Greetings all,
I have an Information Map with one fact table (~1MM rows) and 8 dimension tables attached. We are pulling data from a SPD Server "data warehouse". When I utilize the information map to develop reports in Web Report Studio, I have a speed problem when I create a report that utilizes a category fieldf rom more than one dimension table. For example:
Fact Table: "Transaction"
Dim Table: "Product"
Dim Table: "Date"
Let's say there is a field in "Transaction" called Transaction $, and I am trying to sum that by Product and Date in a WRS report.
(1) Create a report with Date and Transaction $. The report generates in ~5 seconds.
(2) Create a report with Product and Transaction $. The report generates in ~5 seconds.
(3) Create a report with Date, Product and Transaction $. The report generates in ~4.5 minutes.
This example is simplified; the delay when adding an element from a second dimension table always causes the same time delay. Here are several things we've done to test the query:
Test 1: Using the "Test" facility in Information Map Studio, we see the exact same delay in returning results - adding a category variable from one dim table gives us fast response, while adding categories from two dim tables gives us slow response.
Base SAS: Took the SQL query code that was generated from Information Map Studio ("View SQL") and ran the same query in Base SAS. Same response times and issues. Then, we made some changes to the code to see if we could get a better response from the SPD database if we changed the query. Changed indexing, added the Starjoin option and still got same response. Finally, when we manually added subqueries to the SQL code the query responded a short period of time.
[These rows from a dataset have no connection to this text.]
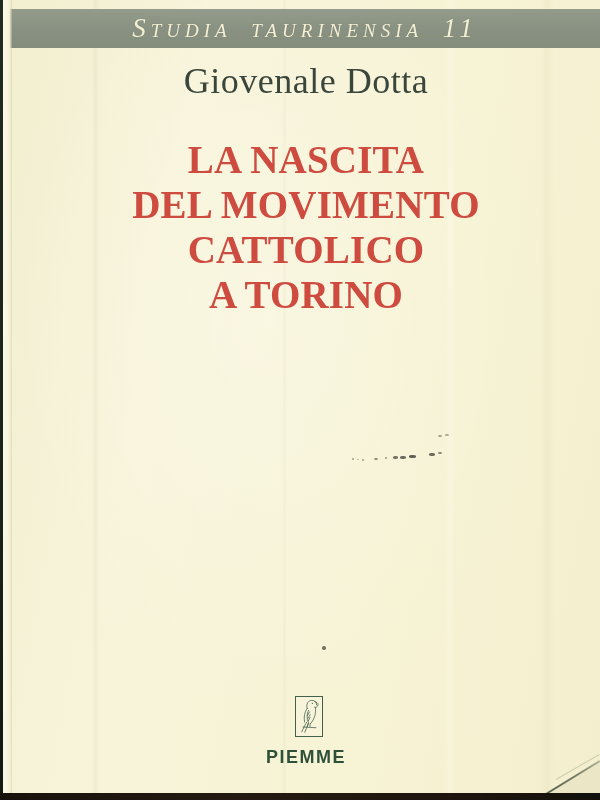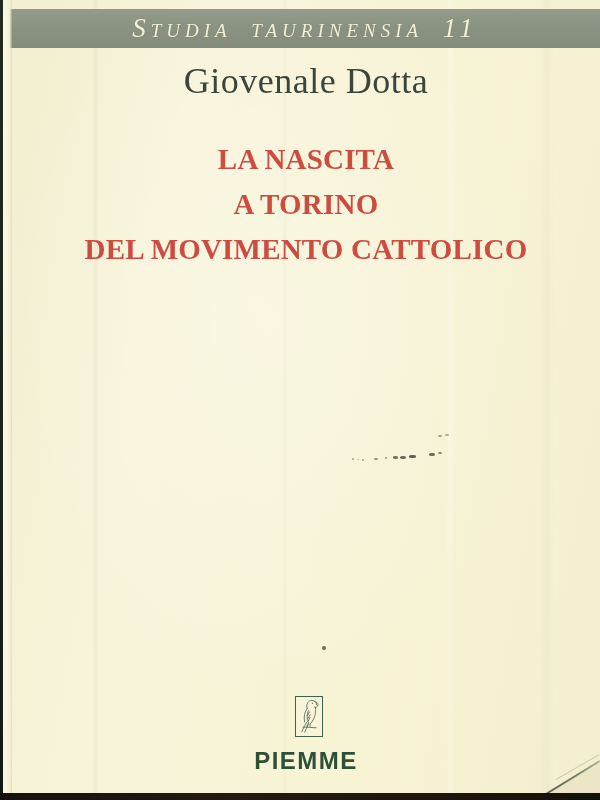"LA NASCITA" .title-block { font-size: 29px -> 39px }
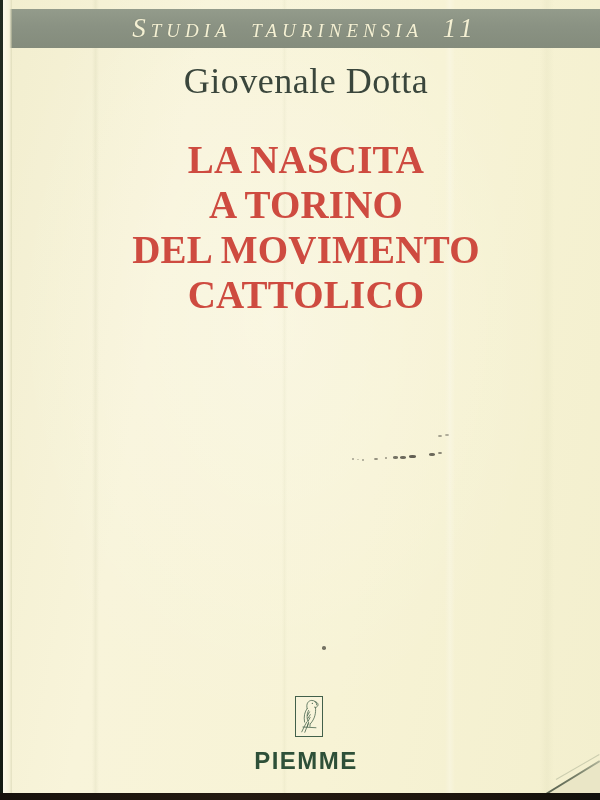"A TORINO" span.title-line { order: before "DEL MOVIMENTO CATTOLICO" -> after "DEL MOVIMENTO CATTOLICO" }
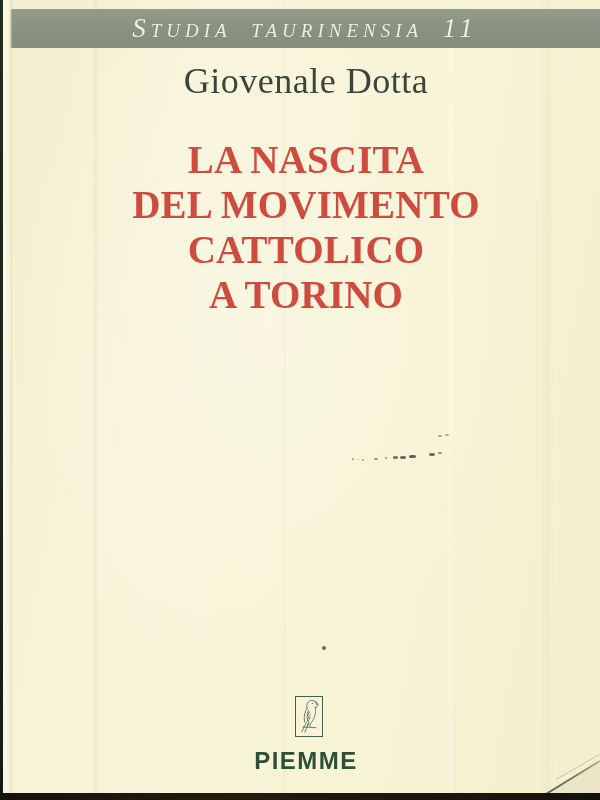"PIEMME" .publisher { font-size: 24px -> 18px }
It seems that the query generated by the Information Map is not performing well in this Star Schema; this is troubling, because it is a basic underpinning of BI systems using Star Schema. This report from SAS Global Forum (http://support.sas.com/resources/papers/proceedings10/304-2010.pdf) indicates that the SQL Planner should be able to optimize the results of the query. That does not seem to be happening.
Any thoughts from users on steps to take to improve this performance?